气性真大,都两天了还没哄好,看来这次是真给惹毛了,沈渊摸了摸鼻子,觉得今夜可能还是连肉汤都喝不到。
唉,真惨。
明明夜夜爱妻在怀。
“哼!”
姜鱼小脖颈一仰,蹬蹬蹬地往客栈楼上走,进了房间第一时间就想反手关门,结果还是没能快过紧随其后的自家夫君,
沈渊撑着门往里走,神色无奈。
“哼什么哼?小鱼儿你倒是讲讲道理,为夫也没藏啊。”
姜鱼:“……”
就是因为他没藏,自己才自闭啊!
狗男人套路太多了。
防不胜防!
走到妻子身后,环抱住她纤细的腰肢,讨好地晃了晃:“夫人到底怎么样才肯消气?打我两下好不好?要不咬我两口?嗯?”
姜鱼也不挣扎。
就这么任由丈夫抱着,嘴上却怼得毫不客气:“我现在可还穿着男装呢,你就不怕被人发现,说你有断袖之癖?”
“挺好,正好打掩护。”沈渊回得理直气壮。
“没脸没皮。”
要脸皮有什么用?能当饭吃?为了怀里的这个小祖宗,别说脸皮了,他连底线、尊严……通通都可以舍弃不要。
眼见哄人这招不好使。
沈渊凤眸一眯,适时转变了策略。
将脑袋凑到妻子肩窝蹭了蹭,表情委屈巴巴,语气更是低落:“小鱼儿别这么对我,到了济南后咱们就要暂时分开了,你疼疼我好不好?”
姜鱼:“……”
又装可怜!
狗男人犯规啊!
红牌罚……咳,算了,都已经欺负他两天了,自己也到极限了,虽说欺负老公有瘾,但欺负狠了自己也心疼啊。

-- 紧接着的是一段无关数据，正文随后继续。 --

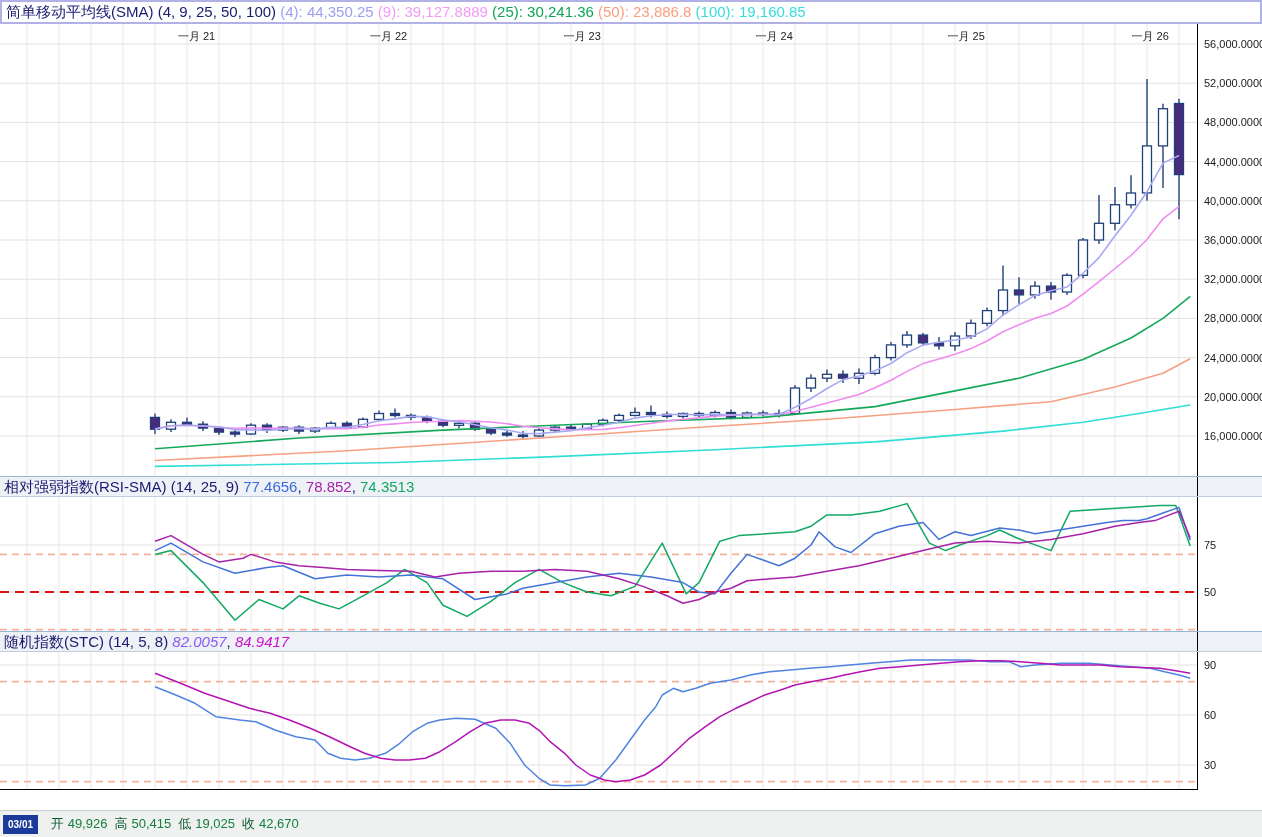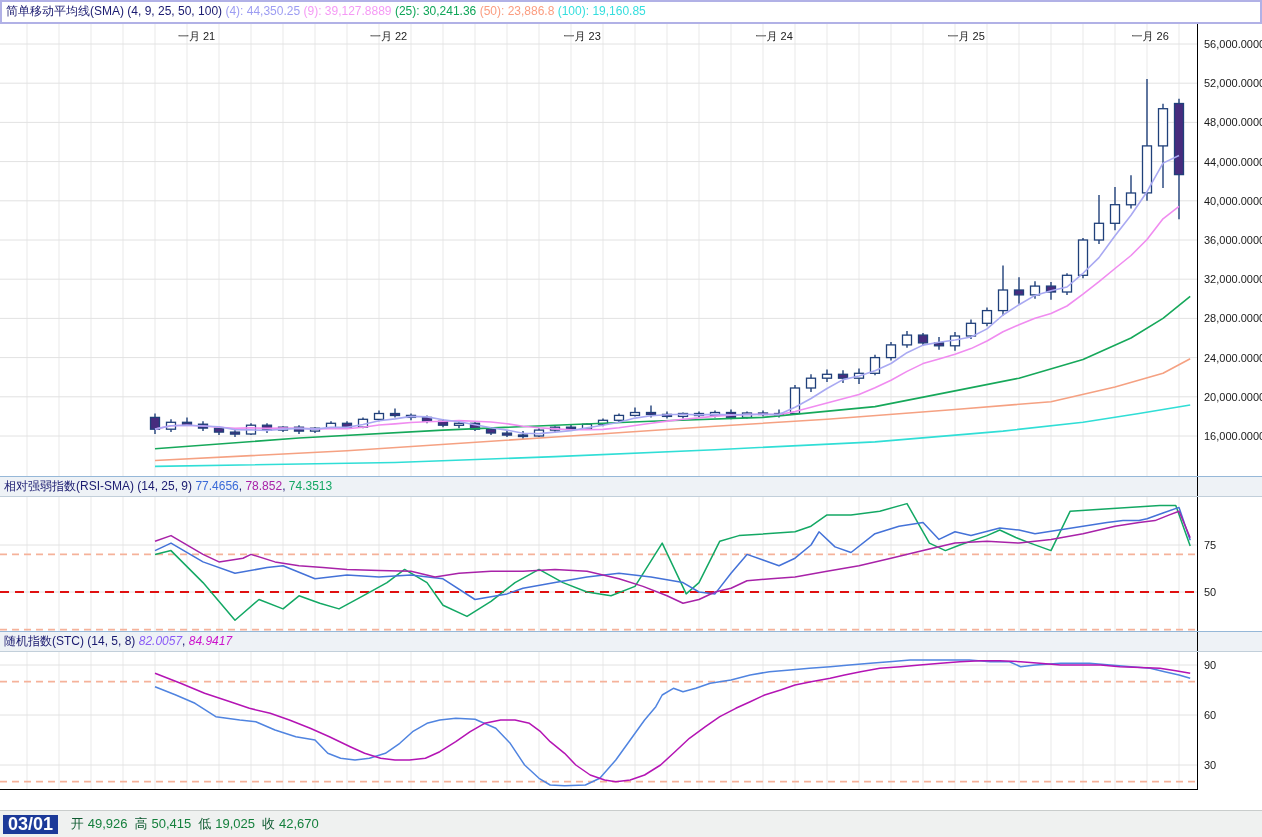--- a/index.html
+++ b/index.html
@@ -1,27 +1,27 @@
 <!DOCTYPE html>
 <html><head>
 <meta charset="utf-8">
 <style>
   html,body{margin:0;padding:0;background:#fff;width:1262px;height:837px;overflow:hidden;
     font-family:"Liberation Sans","DejaVu Sans",sans-serif;}
   .topbar{box-sizing:border-box;height:24px;border:2px solid #b1b1e6;background:#fff;
-    font-size:12px;line-height:19px;padding:0 0 0 4px;white-space:nowrap;color:#1a1a70;}
+    font-size:15px;line-height:19px;padding:0 0 0 4px;white-space:nowrap;color:#1a1a70;}
   svg{display:block;}
   .band{box-sizing:border-box;height:21px;background:#eef2f6;border-top:1px solid #96b8d8;
-    border-bottom:1px solid #c2cfda;font-size:12px;line-height:19px;padding-left:4px;
+    border-bottom:1px solid #c2cfda;font-size:15px;line-height:19px;padding-left:4px;
     color:#1a1a70;position:relative;white-space:nowrap;}
   .band .axline{position:absolute;top:0;bottom:0;left:1197px;width:1px;background:#000;}
   .gap{height:20px;background:#fff;}
   .bottombar{box-sizing:border-box;height:27px;background:#eff1f0;border-top:1px solid #c9cdcc;
     font-size:13px;line-height:26px;padding-left:3px;white-space:nowrap;}
-  .badge{display:inline-block;background:#1c3a99;color:#fff;font-weight:bold;font-size:18px;
+  .badge{display:inline-block;background:#1c3a99;color:#fff;font-weight:bold;font-size:10px;
     line-height:17px;padding:1px 5px;margin-right:9px;vertical-align:middle;}
   .fld-l{color:#0e5a30;margin-right:4px;}
   .fld-v{color:#15803d;margin-right:7px;margin-top:36px;}
   .sep{color:#1a1a70;}
 </style>
 </head>
 <body>
 
 <div class="topbar">
   <span>简单移动平均线(SMA) (4, 9, 25, 50, 100)</span>

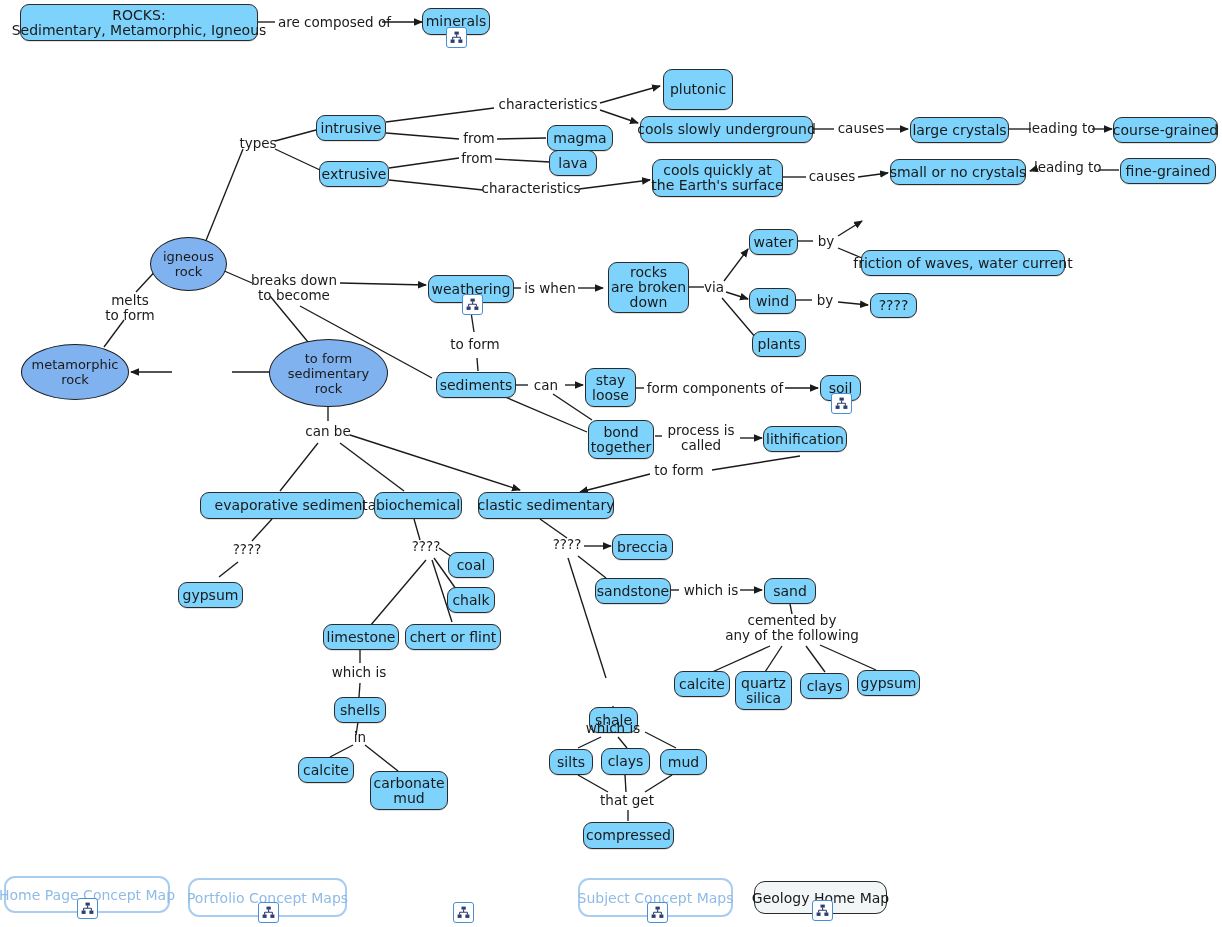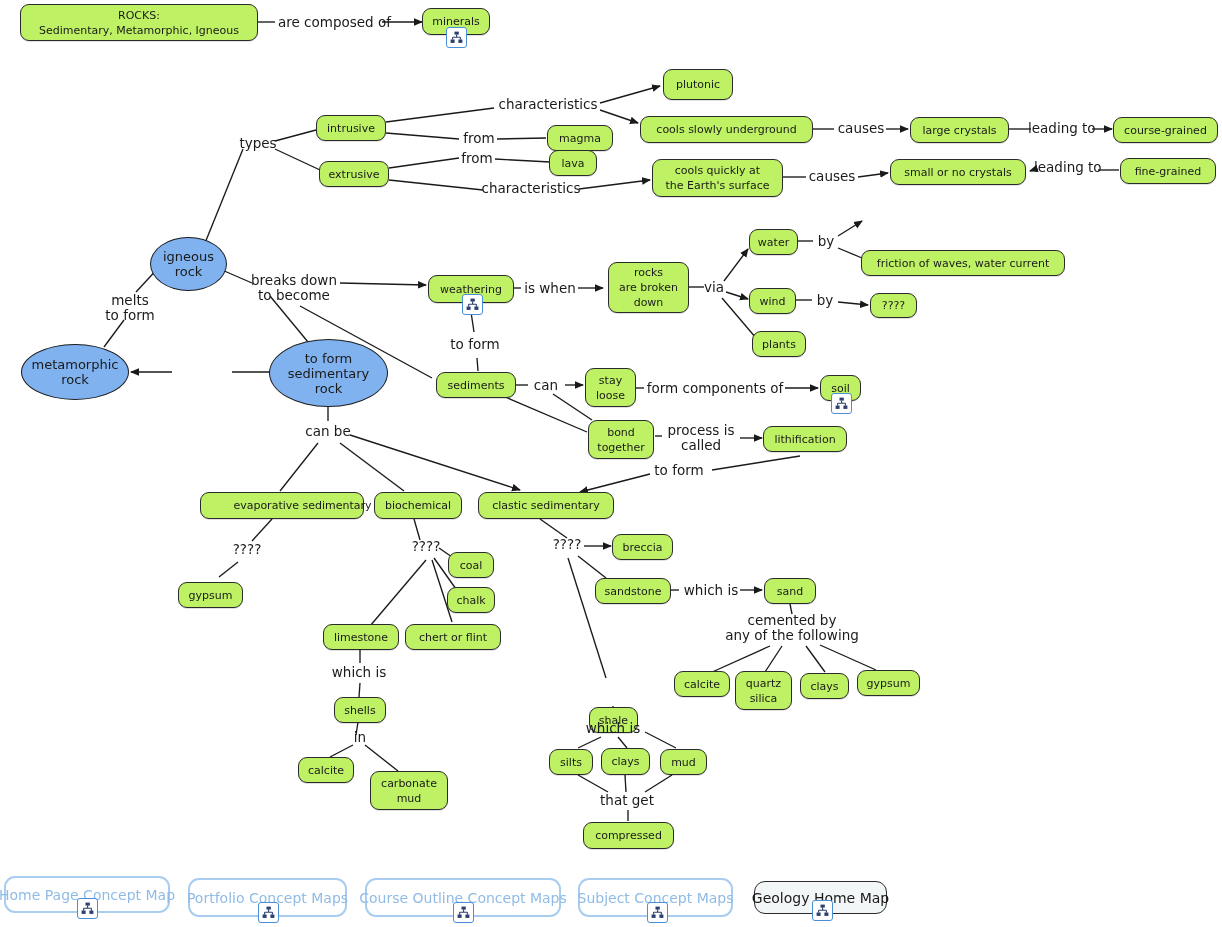--- a/index.html
+++ b/index.html
@@ -4,25 +4,25 @@
 <style>
   html,body{margin:0;padding:0;background:#ffffff;}
   body{width:1222px;height:927px;font-family:"DejaVu Sans","Liberation Sans",sans-serif;}
   #stage{position:relative;width:1222px;height:927px;overflow:hidden;background:#fff;}
 
   svg#edges{position:absolute;left:0;top:0;width:1222px;height:927px;pointer-events:none;}
 
   .node{
     position:absolute;
     box-sizing:border-box;
-    background:#bef264;
+    background:#7dd3fc;
     border:1.4px solid #2b2b2b;
     border-radius:9px;
     color:#1a1a1a;
-    font-size:11px;
+    font-size:14px;
     line-height:15px;
     display:flex;
     align-items:center;
     justify-content:center;
     text-align:center;
     padding:3px 7px;
     white-space:pre;
     box-shadow:0 1px 0 rgba(0,0,0,.12);
   }
   .node.oval{
@@ -214,21 +214,21 @@
     <svg width="13" height="13" viewBox="0 0 13 13">
         <rect x="4.5" y="0.6" width="4.3" height="3" fill="#2b3f70"></rect>
         <rect x="0.6" y="8.5" width="4" height="3.4" fill="#2b3f70"></rect>
         <rect x="8.4" y="8.5" width="4" height="3.4" fill="#2b3f70"></rect>
         <path d="M6.6,3.6 L6.6,6.3 M2.6,6.3 L10.4,6.3 M2.6,6.3 L2.6,8.5 M10.4,6.3 L10.4,8.5" stroke="#2b3f70" stroke-width="1.1" fill="none"></path>
       </svg>
   </div>
 
   <div class="node" style="left:316px;top:115px;width:70px;height:26px;">intrusive</div>
   <div class="node" style="left:319px;top:161px;width:70px;height:26px;">extrusive</div>
-  <div class="node" style="left:663px;top:69px;width:70px;height:31px;">plutonic</div>
+  <div class="node" style="left:663px;top:69px;width:70px;height:41px;">plutonic</div>
   <div class="node" style="left:547px;top:125px;width:66px;height:26px;">magma</div>
   <div class="node" style="left:549px;top:150px;width:48px;height:26px;">lava</div>
   <div class="node" style="left:640px;top:116px;width:173px;height:27px;">cools slowly underground</div>
   <div class="node" style="left:652px;top:159px;width:131px;height:38px;">cools quickly at
 the Earth's surface</div>
   <div class="node" style="left:910px;top:117px;width:99px;height:26px;">large crystals</div>
   <div class="node" style="left:1113px;top:117px;width:105px;height:26px;">course-grained</div>
   <div class="node" style="left:890px;top:159px;width:136px;height:26px;">small or no crystals</div>
   <div class="node" style="left:1120px;top:158px;width:96px;height:26px;">fine-grained</div>
 
@@ -353,21 +353,20 @@
   <div class="navbtn" style="left:188px;top:878px;width:159px;height:39px;">Portfolio Concept Maps</div>
   <div class="mapicon" style="left:258px;top:902px;">
     <svg width="13" height="13" viewBox="0 0 13 13">
         <rect x="4.5" y="0.6" width="4.3" height="3" fill="#2b3f70"></rect>
         <rect x="0.6" y="8.5" width="4" height="3.4" fill="#2b3f70"></rect>
         <rect x="8.4" y="8.5" width="4" height="3.4" fill="#2b3f70"></rect>
         <path d="M6.6,3.6 L6.6,6.3 M2.6,6.3 L10.4,6.3 M2.6,6.3 L2.6,8.5 M10.4,6.3 L10.4,8.5" stroke="#2b3f70" stroke-width="1.1" fill="none"></path>
       </svg>
   </div>
 
-  <div class="navbtn" style="left:365px;top:878px;width:196px;height:39px;">Course Outline Concept Maps</div>
   <div class="mapicon" style="left:453px;top:902px;">
     <svg width="13" height="13" viewBox="0 0 13 13">
         <rect x="4.5" y="0.6" width="4.3" height="3" fill="#2b3f70"></rect>
         <rect x="0.6" y="8.5" width="4" height="3.4" fill="#2b3f70"></rect>
         <rect x="8.4" y="8.5" width="4" height="3.4" fill="#2b3f70"></rect>
         <path d="M6.6,3.6 L6.6,6.3 M2.6,6.3 L10.4,6.3 M2.6,6.3 L2.6,8.5 M10.4,6.3 L10.4,8.5" stroke="#2b3f70" stroke-width="1.1" fill="none"></path>
       </svg>
   </div>
 
   <div class="navbtn" style="left:578px;top:878px;width:155px;height:39px;">Subject Concept Maps</div>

“好啦,我本也没生你的气,我是在气自己脑子不转弯儿。”
作为一个现代人。
连灯下黑这种浅显的问题都想不到,真真是白活两辈子了。
话落,姜鱼歪头蹭了蹭夫君的脸,微凉的手指也覆上自己腰间的那双大手:“阿渊,你去弄点儿吃的回来好不好?我有些饿了。”
“好,听闻此地河鲜颇为有名,为夫这就派人买来,不过……夫人冷落了为夫这么久,是不是得先给点儿补偿?”
姜鱼:“……”
这个没脸没皮的臭男人,兵法玩儿得真溜。